Human-Centered Marketing is Just Being Human
I know a man named David.
He is 63 years old and grew up in Raleigh. He watched the streets evolve over the years from his retirement building. He worked for the city. I met David on the sidewalk earlier today.
Some afternoons I’ll go for a quick walk around the block to freshen up the noggin and loosen the leg sockets. In the midst of passing a man on the sidewalk, he started talking to me.
With my limited time (and as a social turtle), I wanted to keep walking. But something stopped me, rooting me in place with this stranger who quickly became a person with a name. In rapid-fire form, David shared many things about himself, hardly pausing for a breath. I suppose he was worried I didn’t have time for him and would keep walking.
I saw myself in David. I saw an intense desire to be understood, to be heard and to share a connection with someone else, if only for a moment.
As I walked back to the office, I got to thinking about the complexity of humans. We are beehives of unreliable emotional hard wiring, fragmented thinking and inexplicable behavior: fireballs of ignorance and curiosity. Most importantly, we are inherent social creatures, even us introverts.
Humans need to feel connected to other humans, and this connectedness is born from feeling uniquely understood. Brands are accountable for building this sense of connectedness, for uniquely understanding people.
Yes, it’s simple to say, “Brands must show they understand people so they feel valued, laying the groundwork for trust and rapport.”
But it’s not easy to apply: Marketing today means less product pimping, more knowledge sharing. Less self-promotion, more open communities for exchanging insights. More focus on user-centered design. More personalized content.
The old-school way of advertising that yells, “Hey look at us!” is making way for people-centered experiences that demonstrates, “Hey, we get you.”
3 WAYS TO PUT THIS THINKING INTO PRACTICE
1) Proactively seek human understanding beyond marketing metrics.
Look beyond the buyer’s journey and put serious energy into understanding your audience as humans.
How is their professional success measured?
What are their daily stressors, both on and off the job?
How are their roles perceived by their peers/industry?
Ask people questions while remembering that words are surface deep—look at what people do, not just what they say—and data is not prescriptive. Don’t only look at what people do; figure out what they’re not doing and why.
2) Be selective.
Don’t attempt to reach wide swaths of people at once. You’ll gain more traction by deliberately targeting one audience at a time and speaking their language, not your own (safe guard against brand speak).

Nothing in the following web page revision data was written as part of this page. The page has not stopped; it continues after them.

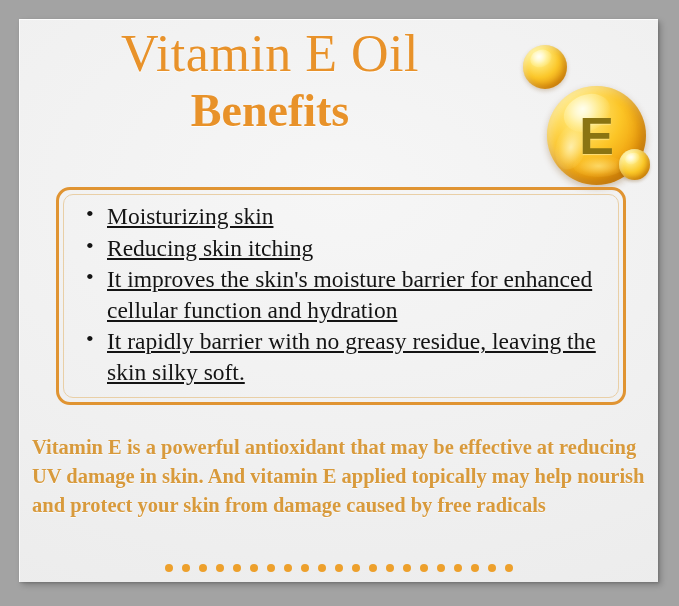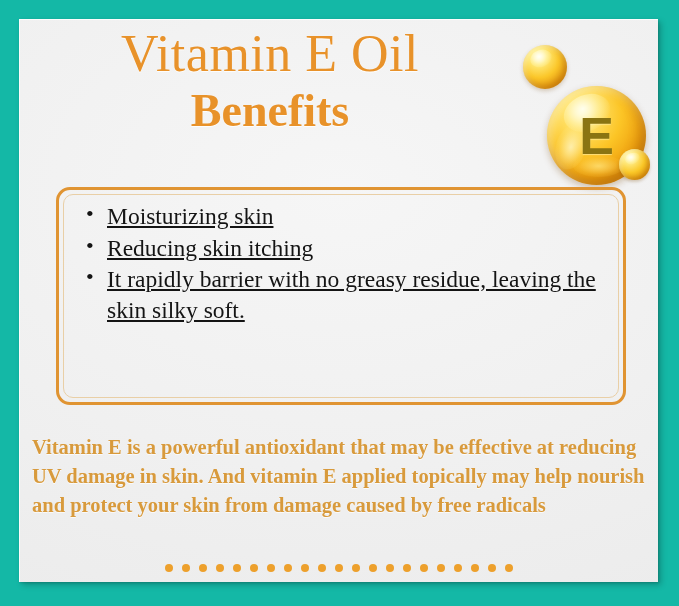--- a/index.html
+++ b/index.html
@@ -18,7 +18,7 @@
     position: relative;
     width: 679px;
     height: 606px;
-    background: #14b8a6;
+    background: #a3a3a3;
   }
 
   

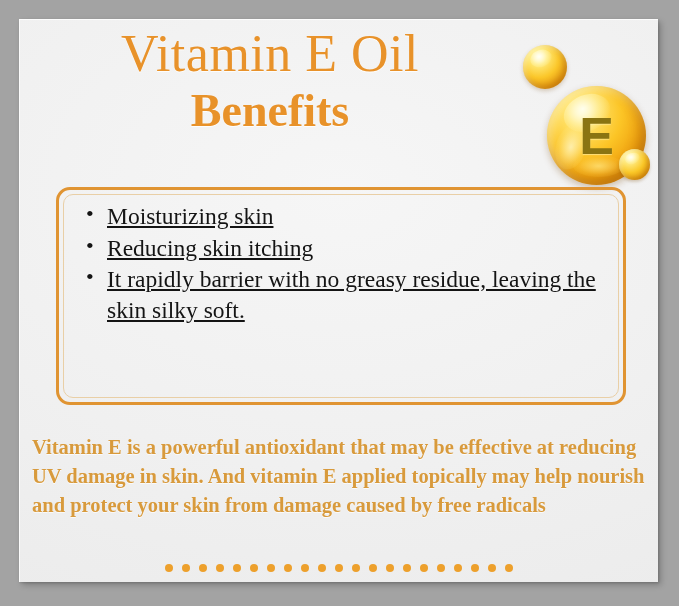--- a/index.html
+++ b/index.html
@@ -292,6 +292,7 @@
       <ul class="benefits-list">
         <li>Moisturizing skin</li>
         <li>Reducing skin itching</li>
+        <li>It improves the skin's moisture barrier for enhanced cellular function and hydration</li>
         <li>It rapidly barrier with no greasy residue, leaving the skin silky soft.</li>
       </ul>
     </div>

This is when personas shine. Personas help position a brand’s value in audience-specific context. They will help you craft one value-laden message for one audience rather than six shallow messages shuffled across stage for anyone who walks by.
Narrowing the audience is paramount because talking to everyone is synonymous with talking to no one.
3) Always remember: Loyalty is never won. It is momentarily earned.
There is no such thing as “winning” loyalty — no matter how big the contract or sale. It’s just a single moment of earned loyalty. Brand loyalty is a temporary state of being, while “winning” denotes completion. Existing customers, even the ones who have been around for decades, require constant nurturing. This means brands must demonstrate a continuous understanding of their unique challenges.
To succeed during this precarious evolution of marketing, brands can best demonstrate their value by reminding people of their own.
I wondered what would’ve happened had I continued walking by David, remaining on my planned path rather than investing a few short minutes for human conversation.
The answer is: nothing.
I would never know the learning opportunity I missed.
There is a world of Davids out there. They’re your customers and potential customers. Which brands do you think will make the biggest waves: those keeping steady on their planned course, or the brands outside learning from people on the sidewalk?